Sekretaris KONI Belitung Timur, Ferizal mengatakan bahwa persiapan atlet, terutama pada cabang olahraga (cabor) unggulan sebenarnya sudah dilakukan sejak tahun lalu. Pembinaan khusus terus dijalankan guna memastikan potensi medali diraih.
Dalam perhelatan Porprov kali ini, KONI Beltim membawa ambisi besar untuk memperbaiki posisi di klasemen umum. Ferizal mengatakan target tahun ini adalah merangkak naik ke posisi empat besar, dari yang sebelumnya posisi lima.
"Kalau target KONI, itu naik peringkat. Kalau kemarin di posisi lima, Insya Allah kita mencoba naik ke peringkat empat," ujar Ferizal, Senin (13/4/2026)

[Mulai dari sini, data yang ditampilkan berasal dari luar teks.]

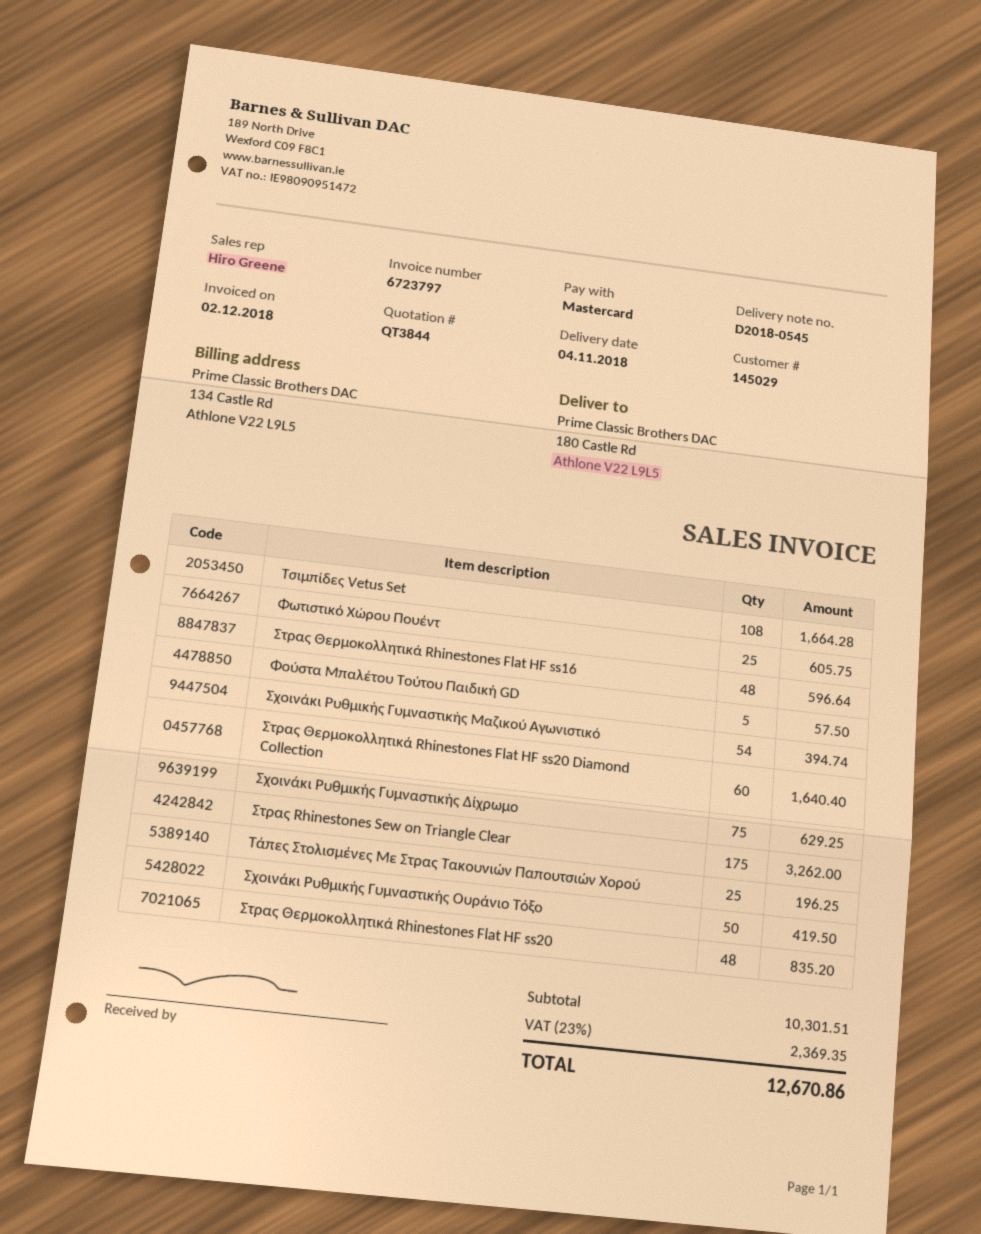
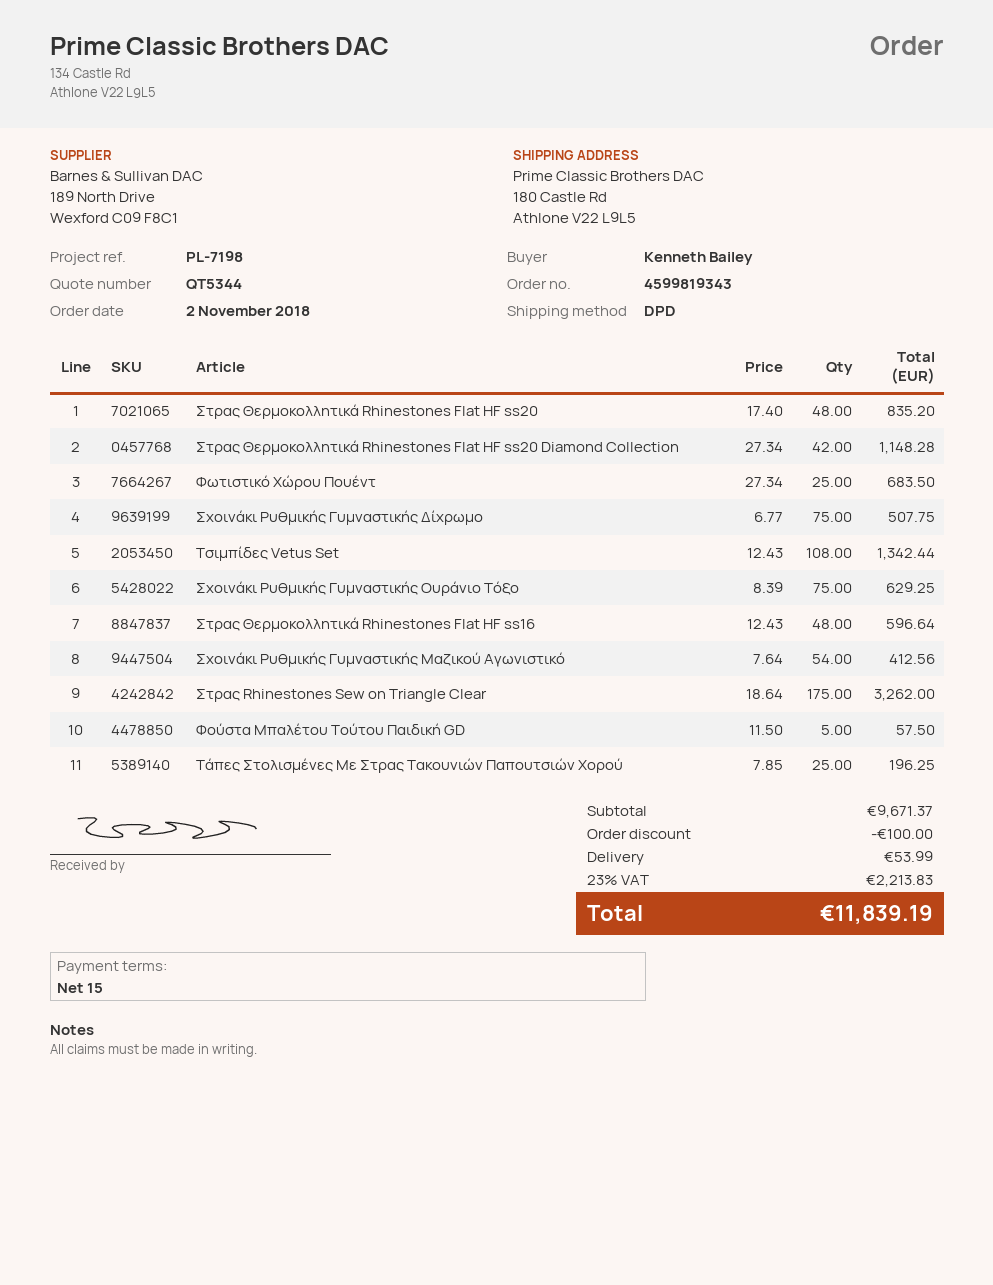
quote number: QT3844 -> QT5344
Τσιμπίδες Vetus Set: 108 for 1664.28 -> 108 for 1342.44
Φωτιστικό Χώρου Πουέντ: 25 for 605.75 -> 25 for 683.50
Σχοινάκι Ρυθμικής Γυμναστικής Μαζικού Αγωνιστικό: 54 for 394.74 -> 54 for 412.56
Στρας Θερμοκολλητικά Rhinestones Flat HF ss20 Diamond Collection: 60 for 1640.40 -> 42 for 1148.28
Σχοινάκι Ρυθμικής Γυμναστικής Δίχρωμο: 75 for 629.25 -> 75 for 507.75
Σχοινάκι Ρυθμικής Γυμναστικής Ουράνιο Τόξο: 50 for 419.50 -> 75 for 629.25
subtotal: 10301.51 -> 9671.37
discount: none -> 100.00
shipping: none -> 53.99
tax: 23% = 2369.35 -> 23% = 2213.83
total: 12670.86 -> 11839.19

Ferizal menjelaskan persiapan olahraga tidak bisa dilakukan secara instan. Ada tiga tahapan utama yang harus dilalui atlet, yakni persiapan umum, persiapan khusus, dan persiapan pertandingan.
Biasanya tahapan-tahapan tersebut membutuhkan waktu minimal delapan bulan. Namun, Ferizal mengingatkan bahwa saat ini waktu yang tersisa kurang lebih tujuh bulan sebelum kompetisi dimulai.
Oleh karena itu, KONI Beltim terus memacu semangat para pengurus cabor agar tetap optimis. Ferizal tidak ingin ketidakpastian dana menggugurkan semangat para atlet yang sudah berlatih keras.
Ferizal menjelaskan dari 23 cabor yang dipersiapkan untuk berangkat, sebanyak 18 pengurus cabor hadir dalam rapat koordinasi terbaru untuk menunjukkan komitmen mereka.
"Cabor Alhamdulillah sampai hari ini masih semangat. Terbukti hari ini dari 23 cabor yang kita persiapkan, 18 cabornya hadir dalam rapat koordinasi," ucapnya.
Namun, Ferizal mengakui bahwa semangat saja tidak cukup. Kepastian pemberangkatan atlet sangat bergantung pada berapa besar anggaran yang akan disetujui oleh pemerintah daerah nantinya.
Hingga saat ini, pihak KONI masih menunggu keputusan resmi dari pemerintah daerah terkait penambahan dana.
KONI Beltim telah menyiapkan dua opsi skenario pemberangkatan. Opsi pertama adalah memberangkatkan seluruh cabang olahraga, sementara opsi kedua hanya memprioritaskan cabor-cabor unggulan yang memiliki potensi medali.
Dua opsi tersebut diajukan untuk menyesuaikan kondisi keuangan daerah. Ferizal mengatakan bahwa pihaknya belum berani menjanjikan apa pun kepada atlet sebelum ada kepastian.
"Kita sih maunya semua kita berangkatkan, tapi kepastian dana itu yang utama. Kalau disetujui sekian, maka yang berangkat sekian. Kita belum berani bicara lebih jauh ke atlet," ungkapnya.
KONI berharap pemerintah daerah dapat segera memberikan kejelasan. Semakin lama kepastian tertunda, maka akan semakin sulit bagi tim kepelatihan untuk menyusun persiapan yang matang.